The last thing we want is unnecessary and expensive procedures, like a mastectomy—which I was facing—if by identifying causes we can cure the disease. We are also our own best advocates. This is something many of us stress in our online group, especially with the complexity and poor understanding of the disease. We have found you must ask to receive and fight for what you need if you don’t receive it.

We had a member of our group undergo an unnecessary mastectomy when all along she had a bacterial infection never detected in routine tests. This is a bad, but prime, example of what we can avoid just by patients sharing what they know with each other. Not only did a patient lose her breasts, but she is left with unbelievable scars and a much higher medical bill than if she had had the right answers all along.

The world continues to evolve, and with that, our health care system can too. Collaboration can be a great thing if we are just universally open-minded to it. You know what they say about a TEAM: Together, Everyone Achieves More. This approach could be both the answer and future of health care.

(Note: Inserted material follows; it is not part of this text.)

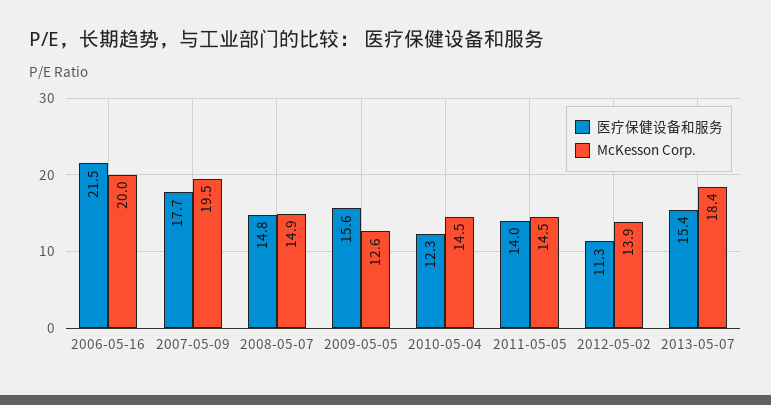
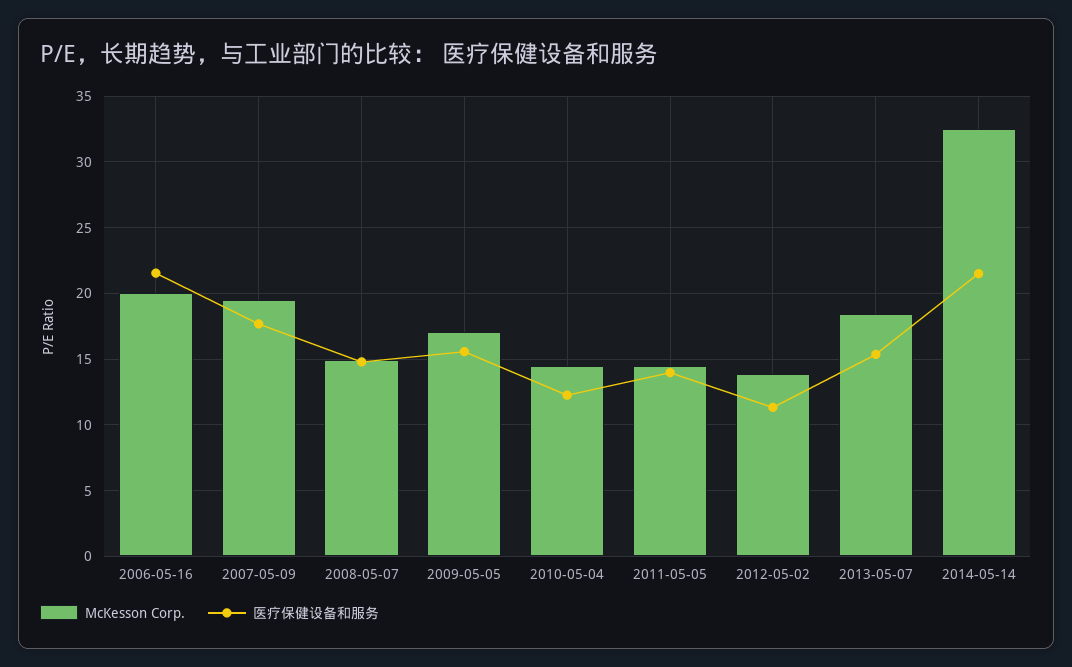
McKesson Corp., 2009-05-05: 12.6 -> 17
McKesson Corp., 2014-05-14: none -> 32.5
医疗保健设备和服务, 2014-05-14: none -> 21.5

I hope for other changes too, however, like a streamlined approach for managing GM as outlined in my book, more root-cause medicine practices, doctors having additional allocated time with patients, more prevention education—because preventing a disease is certainly better than having to treat one—and I’d love a point in time where insurance companies also cover the costs associated with other practices, like functional medicine. I believe you can currently use an FSA or HSA account, and some insurance companies cover services at the Cleveland Clinic for Functional Medicine, but let’s allow patients to stay in their hometowns to seek functional medicine services. After all, some people get too sick to want or be able to travel.

To me, all this demonstrates how we can all work together, put health back into health care, and let doctors be doctors again.

Tami Burdick is a patient advocate and author of Diagnosis Detective: Curing Granulomatous Mastitis.